| The task |
Print out the full material below, exact in every line, with no images included.

| Records supplied |
Content starts

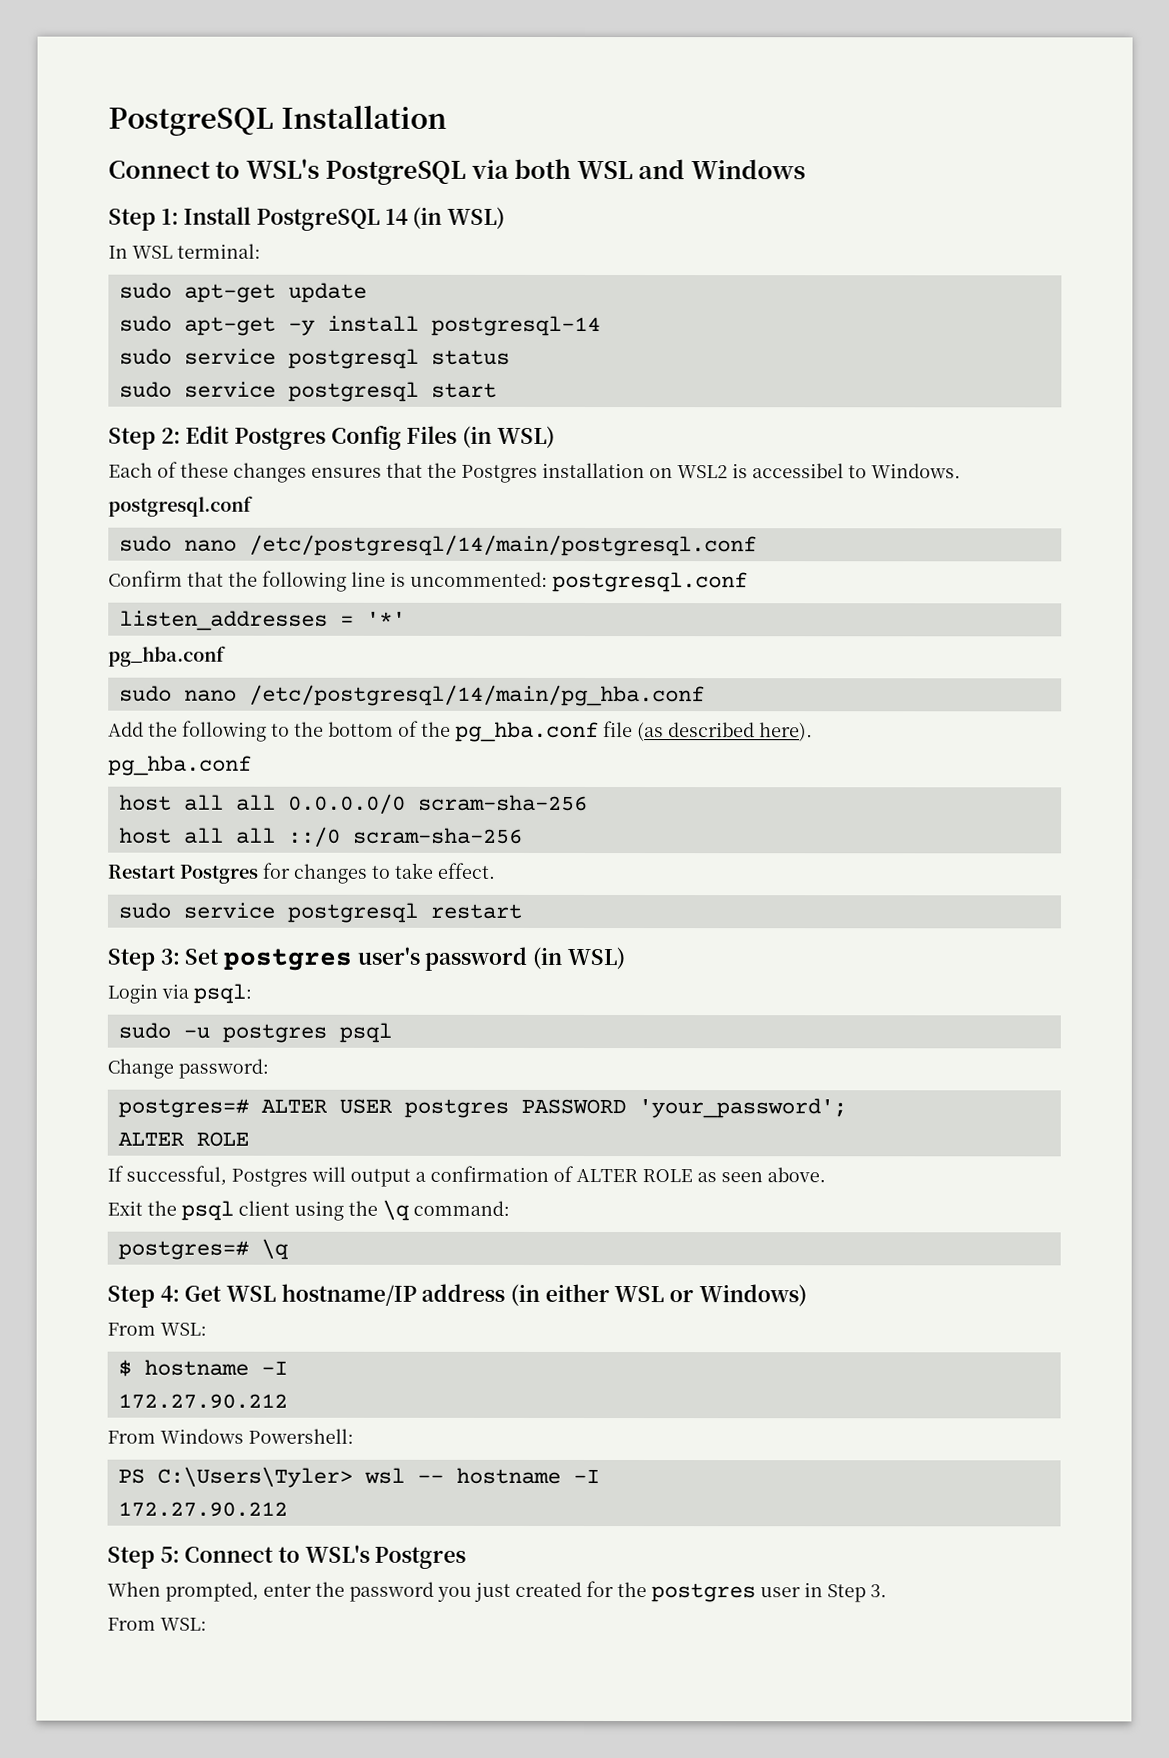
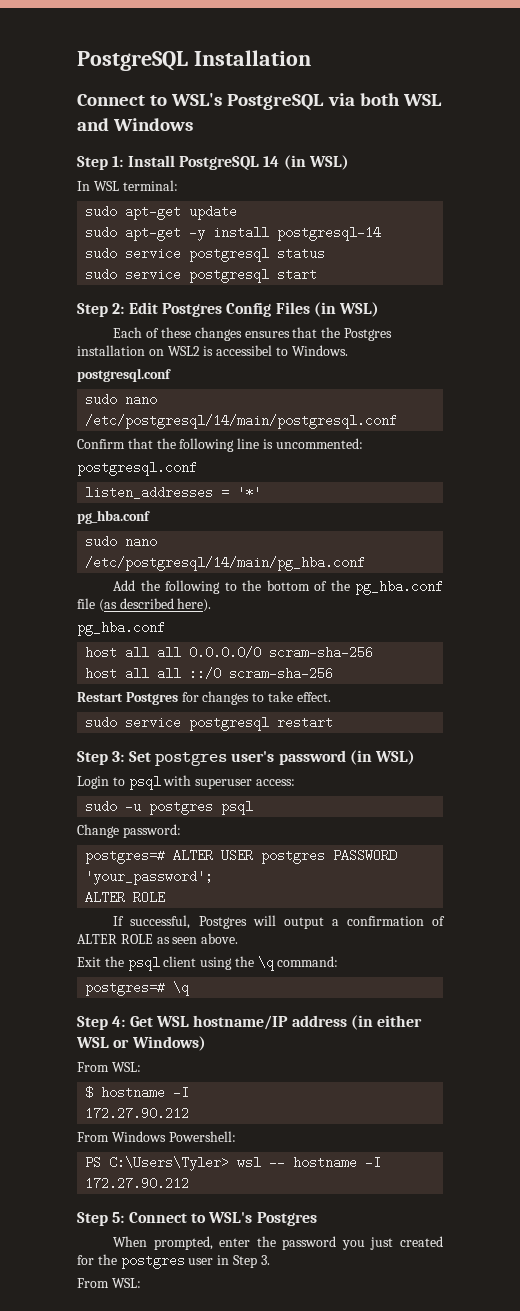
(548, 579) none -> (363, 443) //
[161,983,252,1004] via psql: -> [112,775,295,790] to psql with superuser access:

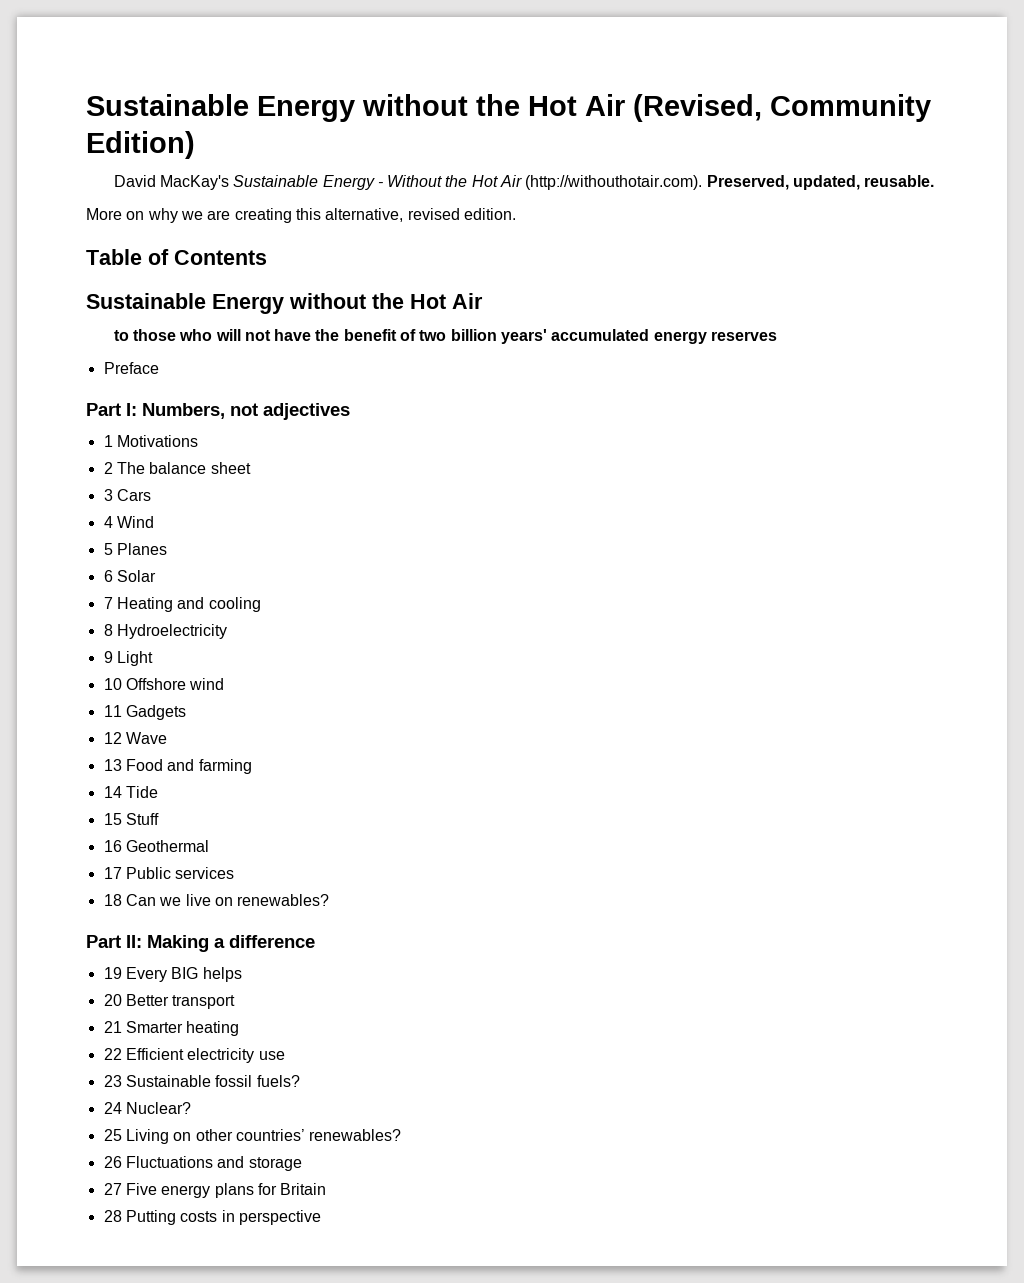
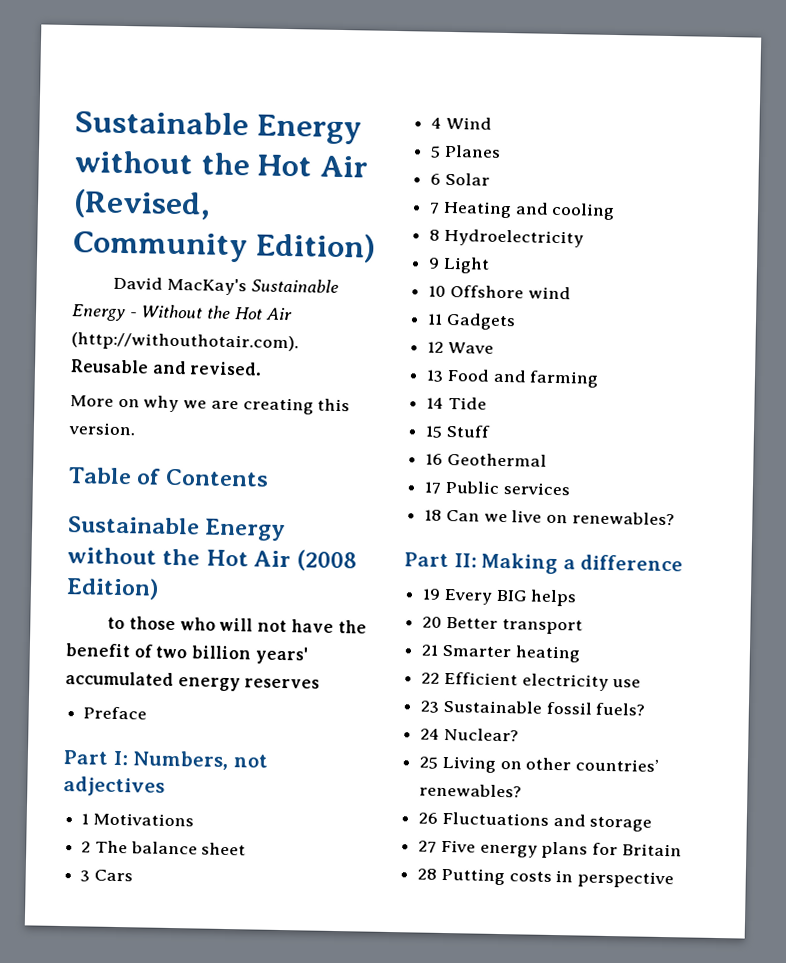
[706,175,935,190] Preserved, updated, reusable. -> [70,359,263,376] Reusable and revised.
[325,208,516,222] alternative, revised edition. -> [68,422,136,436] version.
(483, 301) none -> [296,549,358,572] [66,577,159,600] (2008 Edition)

Content ends

| Finished task |
(548, 579) none -> (363, 443) //
[161,983,252,1004] via psql: -> [112,775,295,790] to psql with superuser access:

[706,175,935,190] Preserved, updated, reusable. -> [70,359,263,376] Reusable and revised.
[325,208,516,222] alternative, revised edition. -> [68,422,136,436] version.
(483, 301) none -> [296,549,358,572] [66,577,159,600] (2008 Edition)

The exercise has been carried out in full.